Roster Positions: C, C, 1B, 2B, 3B, SS, CI, MI, OF, OF, OF, OF, Util, SP, SP, RP, RP, P, P, P, BN, BN, BN, BN, BN, DL, DL

Stat Categories: R, HR, RBI, SB, AVG, W, SV, K, ERA, WHIP


----------



## phred zink (Feb 15, 2007)

tator, tator, tator... you never fail to disappoint me... :eyeroll:


----------



## spoiler92 (Jul 30, 2003)

Got the email and I am in again!


----------



## njsimonson (Sep 24, 2002)

Is "Caralina" intentionally written that way in the URL? :lol:

Ugh...ROTO?!?

Get with the times...H2H is the ONLY way to go!!!


----------



## fargodawg (Sep 20, 2005)

not fond of ROTO either, am going to play anyways. consider please, more innings; with the amount of pitchers that are allowed we may run out of innings with a month left. 1250-1300 range that I have played work well


----------



## Tator (Dec 10, 2005)

H2H is for beginners fellas. Roto tests your skill through the entire year, not getting lucky 1 week at a time. Those who have played roto knows that it takes a little more skill than luck. Winning the H2H was way too easy last year for Tator :lol: We was about 25 games ahead of everyone when playoffs started. but that was last year, hopefull you can move on :beer:

I'll up the innings a little bit, but the reason they are at 1000 is because you allow too many, you don't have to manage your pitchers, this way, you can't go hogwild..........which again, makes it more of a skill game than luck to manage your pitching through the entire year.

The setup now is how the fantasy championships are setup, I'll tweak it a little bit as more info comes in, and I will up the innings a tad for now.

Tator

p.s.
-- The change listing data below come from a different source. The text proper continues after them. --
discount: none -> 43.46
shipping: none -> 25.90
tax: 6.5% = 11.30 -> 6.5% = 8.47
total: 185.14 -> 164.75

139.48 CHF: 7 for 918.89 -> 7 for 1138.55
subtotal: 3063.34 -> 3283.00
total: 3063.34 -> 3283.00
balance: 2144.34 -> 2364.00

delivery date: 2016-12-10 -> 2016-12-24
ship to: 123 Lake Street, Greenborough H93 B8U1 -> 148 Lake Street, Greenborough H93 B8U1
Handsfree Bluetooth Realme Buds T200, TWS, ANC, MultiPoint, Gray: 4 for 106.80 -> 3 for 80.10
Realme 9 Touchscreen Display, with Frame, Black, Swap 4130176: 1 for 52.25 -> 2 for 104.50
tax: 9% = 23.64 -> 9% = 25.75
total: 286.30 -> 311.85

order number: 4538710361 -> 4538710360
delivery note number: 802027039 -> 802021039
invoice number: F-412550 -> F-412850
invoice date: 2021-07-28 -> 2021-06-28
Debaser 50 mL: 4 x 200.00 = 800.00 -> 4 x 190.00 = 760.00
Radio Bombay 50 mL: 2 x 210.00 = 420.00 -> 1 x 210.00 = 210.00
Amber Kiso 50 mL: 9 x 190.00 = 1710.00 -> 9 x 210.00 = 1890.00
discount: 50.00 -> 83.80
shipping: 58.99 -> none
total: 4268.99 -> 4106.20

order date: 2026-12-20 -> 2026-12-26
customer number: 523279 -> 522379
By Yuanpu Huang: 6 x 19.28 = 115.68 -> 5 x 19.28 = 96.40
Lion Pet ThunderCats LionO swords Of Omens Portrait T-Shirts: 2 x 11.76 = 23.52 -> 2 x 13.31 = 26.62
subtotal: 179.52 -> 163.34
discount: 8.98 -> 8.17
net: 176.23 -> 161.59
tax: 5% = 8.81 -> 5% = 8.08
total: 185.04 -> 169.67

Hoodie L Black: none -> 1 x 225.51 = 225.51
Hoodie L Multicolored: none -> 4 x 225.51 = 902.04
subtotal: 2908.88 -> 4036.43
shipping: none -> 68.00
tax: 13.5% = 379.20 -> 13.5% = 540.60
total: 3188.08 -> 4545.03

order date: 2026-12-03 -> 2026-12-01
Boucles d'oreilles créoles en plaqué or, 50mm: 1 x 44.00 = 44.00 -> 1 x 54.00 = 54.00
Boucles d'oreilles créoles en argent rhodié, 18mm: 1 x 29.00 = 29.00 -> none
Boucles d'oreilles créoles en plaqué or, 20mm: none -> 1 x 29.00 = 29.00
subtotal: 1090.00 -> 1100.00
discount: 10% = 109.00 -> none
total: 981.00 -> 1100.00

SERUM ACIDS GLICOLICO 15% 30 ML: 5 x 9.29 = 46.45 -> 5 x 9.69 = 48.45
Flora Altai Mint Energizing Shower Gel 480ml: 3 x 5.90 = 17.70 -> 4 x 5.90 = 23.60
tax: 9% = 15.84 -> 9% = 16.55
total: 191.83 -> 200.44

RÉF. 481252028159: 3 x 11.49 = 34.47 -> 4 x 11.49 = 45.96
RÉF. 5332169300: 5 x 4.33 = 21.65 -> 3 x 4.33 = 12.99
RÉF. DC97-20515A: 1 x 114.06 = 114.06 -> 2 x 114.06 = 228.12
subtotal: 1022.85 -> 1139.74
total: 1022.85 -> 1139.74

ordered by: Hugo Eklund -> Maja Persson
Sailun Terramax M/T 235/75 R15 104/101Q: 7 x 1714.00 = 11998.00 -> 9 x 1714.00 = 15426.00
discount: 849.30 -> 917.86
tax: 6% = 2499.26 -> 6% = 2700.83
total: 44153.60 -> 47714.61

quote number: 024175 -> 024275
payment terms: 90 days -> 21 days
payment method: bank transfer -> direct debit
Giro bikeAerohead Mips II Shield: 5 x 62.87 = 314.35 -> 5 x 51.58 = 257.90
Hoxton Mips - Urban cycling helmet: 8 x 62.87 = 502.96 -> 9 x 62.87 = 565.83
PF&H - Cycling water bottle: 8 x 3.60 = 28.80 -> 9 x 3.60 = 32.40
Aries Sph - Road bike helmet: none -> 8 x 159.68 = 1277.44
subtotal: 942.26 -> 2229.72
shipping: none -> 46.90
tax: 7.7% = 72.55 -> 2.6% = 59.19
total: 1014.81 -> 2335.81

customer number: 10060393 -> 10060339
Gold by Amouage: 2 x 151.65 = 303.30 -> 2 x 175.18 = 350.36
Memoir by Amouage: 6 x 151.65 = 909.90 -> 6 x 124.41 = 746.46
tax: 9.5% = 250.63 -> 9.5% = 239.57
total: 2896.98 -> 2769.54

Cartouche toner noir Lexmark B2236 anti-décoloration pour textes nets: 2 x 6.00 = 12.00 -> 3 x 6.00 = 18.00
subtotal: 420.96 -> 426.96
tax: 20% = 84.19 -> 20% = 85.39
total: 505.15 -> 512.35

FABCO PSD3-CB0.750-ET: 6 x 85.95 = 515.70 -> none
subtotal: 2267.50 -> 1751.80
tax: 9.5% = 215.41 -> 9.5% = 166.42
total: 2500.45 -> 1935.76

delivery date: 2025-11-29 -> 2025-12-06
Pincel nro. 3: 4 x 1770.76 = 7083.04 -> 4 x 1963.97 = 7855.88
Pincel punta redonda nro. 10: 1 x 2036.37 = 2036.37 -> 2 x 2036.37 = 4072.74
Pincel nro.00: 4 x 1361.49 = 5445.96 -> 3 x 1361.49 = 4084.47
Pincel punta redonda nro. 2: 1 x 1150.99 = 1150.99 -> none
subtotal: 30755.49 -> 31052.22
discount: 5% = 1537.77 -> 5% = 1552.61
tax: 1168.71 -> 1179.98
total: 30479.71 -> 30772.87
I have no clue how caralina got spelled that way in the URL  maybe it was someone who wasn't too fond of the team put it that way???


----------



## 870 XPRS (Mar 12, 2003)

Tator said:


> p.s. I have no clue how caralina got spelled that way in the URL maybe it was someone who wasn't too fond of the team put it that way???


Or maybe that's what happens when you are a lowlife sioux, duke, and cubs fan,,,it'll wrot your brain.....I guess we'll never know, but I'll go with my theory.


----------



## Tator (Dec 10, 2005)

Well as of now, we have 8 slots filled. Wouldn't mind seeing 4 or even 6 more come in, but we're still a month away will draft, so I'll push the issue as we get closer.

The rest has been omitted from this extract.